_What needs to be done:_ Search the entries below for "content", and copy each line where it appears.

(Dataset records)
● ● ● ● ●

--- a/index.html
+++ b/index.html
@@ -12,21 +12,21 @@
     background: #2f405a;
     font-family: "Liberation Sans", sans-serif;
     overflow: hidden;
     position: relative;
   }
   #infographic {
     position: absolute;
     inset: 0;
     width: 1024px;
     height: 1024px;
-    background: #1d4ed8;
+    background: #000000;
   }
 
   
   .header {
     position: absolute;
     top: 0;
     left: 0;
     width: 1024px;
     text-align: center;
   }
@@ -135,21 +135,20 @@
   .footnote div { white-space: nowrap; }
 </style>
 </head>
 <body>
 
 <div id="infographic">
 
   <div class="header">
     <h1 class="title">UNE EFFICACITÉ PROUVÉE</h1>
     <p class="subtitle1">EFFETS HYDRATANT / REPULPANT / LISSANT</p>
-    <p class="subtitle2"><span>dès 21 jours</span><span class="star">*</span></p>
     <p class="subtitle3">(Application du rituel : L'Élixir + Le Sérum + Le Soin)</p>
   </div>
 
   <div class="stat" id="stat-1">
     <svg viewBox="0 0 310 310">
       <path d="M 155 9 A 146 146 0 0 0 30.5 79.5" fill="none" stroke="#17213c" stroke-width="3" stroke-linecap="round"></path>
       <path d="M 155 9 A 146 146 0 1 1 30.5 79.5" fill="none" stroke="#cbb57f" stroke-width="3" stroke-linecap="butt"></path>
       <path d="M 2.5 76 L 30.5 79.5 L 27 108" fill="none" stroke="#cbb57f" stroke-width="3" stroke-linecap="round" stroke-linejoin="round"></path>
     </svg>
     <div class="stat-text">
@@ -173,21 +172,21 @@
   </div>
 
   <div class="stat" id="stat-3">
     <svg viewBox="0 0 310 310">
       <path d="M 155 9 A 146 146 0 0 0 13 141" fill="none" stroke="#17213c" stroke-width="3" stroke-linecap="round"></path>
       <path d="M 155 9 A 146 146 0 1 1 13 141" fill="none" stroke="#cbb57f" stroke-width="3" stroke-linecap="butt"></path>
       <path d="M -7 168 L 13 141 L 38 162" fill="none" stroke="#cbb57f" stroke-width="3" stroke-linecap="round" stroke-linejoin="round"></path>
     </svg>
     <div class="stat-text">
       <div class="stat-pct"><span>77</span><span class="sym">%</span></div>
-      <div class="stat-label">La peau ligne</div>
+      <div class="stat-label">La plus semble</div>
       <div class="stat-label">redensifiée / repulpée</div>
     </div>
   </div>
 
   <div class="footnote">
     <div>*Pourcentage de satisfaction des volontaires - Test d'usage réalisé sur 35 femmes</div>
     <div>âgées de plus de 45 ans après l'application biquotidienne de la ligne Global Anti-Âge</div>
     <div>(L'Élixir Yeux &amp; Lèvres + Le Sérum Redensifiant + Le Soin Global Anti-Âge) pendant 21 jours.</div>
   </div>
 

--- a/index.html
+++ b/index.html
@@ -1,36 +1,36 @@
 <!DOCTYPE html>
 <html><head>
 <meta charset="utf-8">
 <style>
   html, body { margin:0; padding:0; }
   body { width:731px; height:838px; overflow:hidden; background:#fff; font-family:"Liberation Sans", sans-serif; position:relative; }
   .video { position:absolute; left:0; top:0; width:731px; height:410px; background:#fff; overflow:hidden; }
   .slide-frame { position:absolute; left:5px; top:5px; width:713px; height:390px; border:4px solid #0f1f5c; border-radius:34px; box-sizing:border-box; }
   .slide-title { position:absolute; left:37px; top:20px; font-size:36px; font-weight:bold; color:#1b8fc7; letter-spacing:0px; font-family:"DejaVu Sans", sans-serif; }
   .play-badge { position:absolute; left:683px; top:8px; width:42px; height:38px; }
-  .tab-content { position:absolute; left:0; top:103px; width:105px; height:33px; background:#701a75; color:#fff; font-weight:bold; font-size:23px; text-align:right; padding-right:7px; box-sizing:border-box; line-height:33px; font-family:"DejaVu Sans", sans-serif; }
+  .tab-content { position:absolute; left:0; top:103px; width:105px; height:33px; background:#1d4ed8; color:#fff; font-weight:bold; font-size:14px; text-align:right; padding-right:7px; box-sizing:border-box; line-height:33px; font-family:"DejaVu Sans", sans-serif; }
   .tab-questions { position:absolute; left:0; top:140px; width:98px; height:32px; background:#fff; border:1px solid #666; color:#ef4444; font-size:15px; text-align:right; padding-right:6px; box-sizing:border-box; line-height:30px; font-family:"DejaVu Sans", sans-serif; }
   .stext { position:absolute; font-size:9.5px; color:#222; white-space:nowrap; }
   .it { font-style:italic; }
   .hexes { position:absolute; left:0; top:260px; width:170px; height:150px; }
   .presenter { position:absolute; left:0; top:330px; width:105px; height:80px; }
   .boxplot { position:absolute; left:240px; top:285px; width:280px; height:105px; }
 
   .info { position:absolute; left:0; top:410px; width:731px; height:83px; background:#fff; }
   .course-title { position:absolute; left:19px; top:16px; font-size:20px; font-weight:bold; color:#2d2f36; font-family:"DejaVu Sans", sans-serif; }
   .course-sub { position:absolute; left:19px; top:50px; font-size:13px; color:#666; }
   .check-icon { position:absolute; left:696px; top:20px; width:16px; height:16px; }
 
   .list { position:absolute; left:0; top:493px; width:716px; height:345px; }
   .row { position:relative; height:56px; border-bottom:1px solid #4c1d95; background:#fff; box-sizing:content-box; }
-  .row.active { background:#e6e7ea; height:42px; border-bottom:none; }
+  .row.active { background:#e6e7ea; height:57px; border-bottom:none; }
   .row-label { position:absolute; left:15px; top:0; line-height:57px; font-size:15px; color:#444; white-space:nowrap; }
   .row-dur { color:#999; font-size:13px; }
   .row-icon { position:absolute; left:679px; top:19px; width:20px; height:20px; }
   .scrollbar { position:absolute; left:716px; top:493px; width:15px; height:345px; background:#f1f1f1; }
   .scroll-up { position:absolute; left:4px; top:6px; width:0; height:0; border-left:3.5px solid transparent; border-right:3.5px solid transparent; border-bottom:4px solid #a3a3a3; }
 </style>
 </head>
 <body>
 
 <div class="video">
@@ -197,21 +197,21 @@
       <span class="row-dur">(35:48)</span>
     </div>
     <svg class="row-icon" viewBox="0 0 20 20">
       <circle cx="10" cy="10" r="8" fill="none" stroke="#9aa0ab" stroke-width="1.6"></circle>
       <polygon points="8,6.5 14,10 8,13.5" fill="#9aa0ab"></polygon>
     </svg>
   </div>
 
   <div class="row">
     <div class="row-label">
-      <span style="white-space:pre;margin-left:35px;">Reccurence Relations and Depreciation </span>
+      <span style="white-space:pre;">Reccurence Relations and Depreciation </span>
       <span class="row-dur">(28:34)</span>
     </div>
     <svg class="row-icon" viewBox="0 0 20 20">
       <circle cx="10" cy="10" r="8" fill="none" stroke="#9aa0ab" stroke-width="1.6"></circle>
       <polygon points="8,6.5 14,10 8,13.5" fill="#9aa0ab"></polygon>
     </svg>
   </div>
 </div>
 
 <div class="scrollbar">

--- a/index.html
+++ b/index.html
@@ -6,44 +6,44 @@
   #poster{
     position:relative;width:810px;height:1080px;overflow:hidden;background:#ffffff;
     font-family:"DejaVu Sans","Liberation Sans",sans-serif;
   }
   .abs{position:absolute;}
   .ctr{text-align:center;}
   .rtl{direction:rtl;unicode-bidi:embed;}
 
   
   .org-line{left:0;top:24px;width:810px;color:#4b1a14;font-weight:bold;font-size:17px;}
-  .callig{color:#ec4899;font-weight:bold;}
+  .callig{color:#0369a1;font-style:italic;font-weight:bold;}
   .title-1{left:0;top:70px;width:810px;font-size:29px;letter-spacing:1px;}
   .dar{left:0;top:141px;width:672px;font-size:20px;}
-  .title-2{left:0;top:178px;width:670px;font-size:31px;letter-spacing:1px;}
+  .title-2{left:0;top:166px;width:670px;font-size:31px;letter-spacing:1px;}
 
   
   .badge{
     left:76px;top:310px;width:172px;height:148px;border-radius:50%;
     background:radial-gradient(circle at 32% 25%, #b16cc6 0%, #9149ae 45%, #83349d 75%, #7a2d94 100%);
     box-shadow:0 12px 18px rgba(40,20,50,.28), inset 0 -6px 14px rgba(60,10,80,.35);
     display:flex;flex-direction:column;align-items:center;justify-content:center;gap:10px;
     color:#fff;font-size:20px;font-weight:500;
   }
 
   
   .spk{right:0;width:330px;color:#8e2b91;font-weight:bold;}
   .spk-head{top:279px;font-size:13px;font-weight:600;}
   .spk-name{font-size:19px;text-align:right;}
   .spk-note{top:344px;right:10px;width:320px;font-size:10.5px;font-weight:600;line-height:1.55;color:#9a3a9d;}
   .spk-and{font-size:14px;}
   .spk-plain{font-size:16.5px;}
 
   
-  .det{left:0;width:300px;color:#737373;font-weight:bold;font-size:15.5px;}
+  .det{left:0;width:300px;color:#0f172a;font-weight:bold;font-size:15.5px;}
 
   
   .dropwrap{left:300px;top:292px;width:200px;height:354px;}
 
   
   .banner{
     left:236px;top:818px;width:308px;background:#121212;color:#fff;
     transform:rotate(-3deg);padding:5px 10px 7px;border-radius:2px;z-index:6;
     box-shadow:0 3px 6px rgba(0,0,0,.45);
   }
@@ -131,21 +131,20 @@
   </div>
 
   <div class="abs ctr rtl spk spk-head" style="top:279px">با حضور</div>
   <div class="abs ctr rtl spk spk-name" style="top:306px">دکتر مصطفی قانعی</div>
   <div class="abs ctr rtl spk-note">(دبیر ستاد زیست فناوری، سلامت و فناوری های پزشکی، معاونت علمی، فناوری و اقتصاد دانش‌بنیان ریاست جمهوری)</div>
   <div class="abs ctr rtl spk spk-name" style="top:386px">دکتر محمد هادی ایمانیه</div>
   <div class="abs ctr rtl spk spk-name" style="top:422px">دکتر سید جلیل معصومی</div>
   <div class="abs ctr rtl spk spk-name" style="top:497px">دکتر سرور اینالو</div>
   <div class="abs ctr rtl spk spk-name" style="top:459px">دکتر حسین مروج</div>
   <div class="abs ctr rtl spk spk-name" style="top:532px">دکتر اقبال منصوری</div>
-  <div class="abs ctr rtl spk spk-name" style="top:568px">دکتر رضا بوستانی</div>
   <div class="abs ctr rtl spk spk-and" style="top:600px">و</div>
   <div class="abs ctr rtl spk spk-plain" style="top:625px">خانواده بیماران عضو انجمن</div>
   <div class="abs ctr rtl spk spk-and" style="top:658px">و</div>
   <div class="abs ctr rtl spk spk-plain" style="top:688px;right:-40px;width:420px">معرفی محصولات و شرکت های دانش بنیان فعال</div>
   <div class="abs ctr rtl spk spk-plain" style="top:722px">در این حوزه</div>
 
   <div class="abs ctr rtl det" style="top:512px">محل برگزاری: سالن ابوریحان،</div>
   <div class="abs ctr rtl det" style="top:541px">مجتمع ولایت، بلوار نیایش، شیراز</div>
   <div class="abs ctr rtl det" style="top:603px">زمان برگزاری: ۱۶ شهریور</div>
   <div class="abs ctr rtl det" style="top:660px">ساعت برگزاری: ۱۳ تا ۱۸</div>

● ● ● ● ●

_Result below:_
-  .tab-content { position:absolute; left:0; top:103px; width:105px; height:33px; background:#701a75; color:#fff; font-weight:bold; font-size:23px; text-align:right; padding-right:7px; box-sizing:border-box; line-height:33px; font-family:"DejaVu Sans", sans-serif; }
+  .tab-content { position:absolute; left:0; top:103px; width:105px; height:33px; background:#1d4ed8; color:#fff; font-weight:bold; font-size:14px; text-align:right; padding-right:7px; box-sizing:border-box; line-height:33px; font-family:"DejaVu Sans", sans-serif; }
   .row { position:relative; height:56px; border-bottom:1px solid #4c1d95; background:#fff; box-sizing:content-box; }
     display:flex;flex-direction:column;align-items:center;justify-content:center;gap:10px;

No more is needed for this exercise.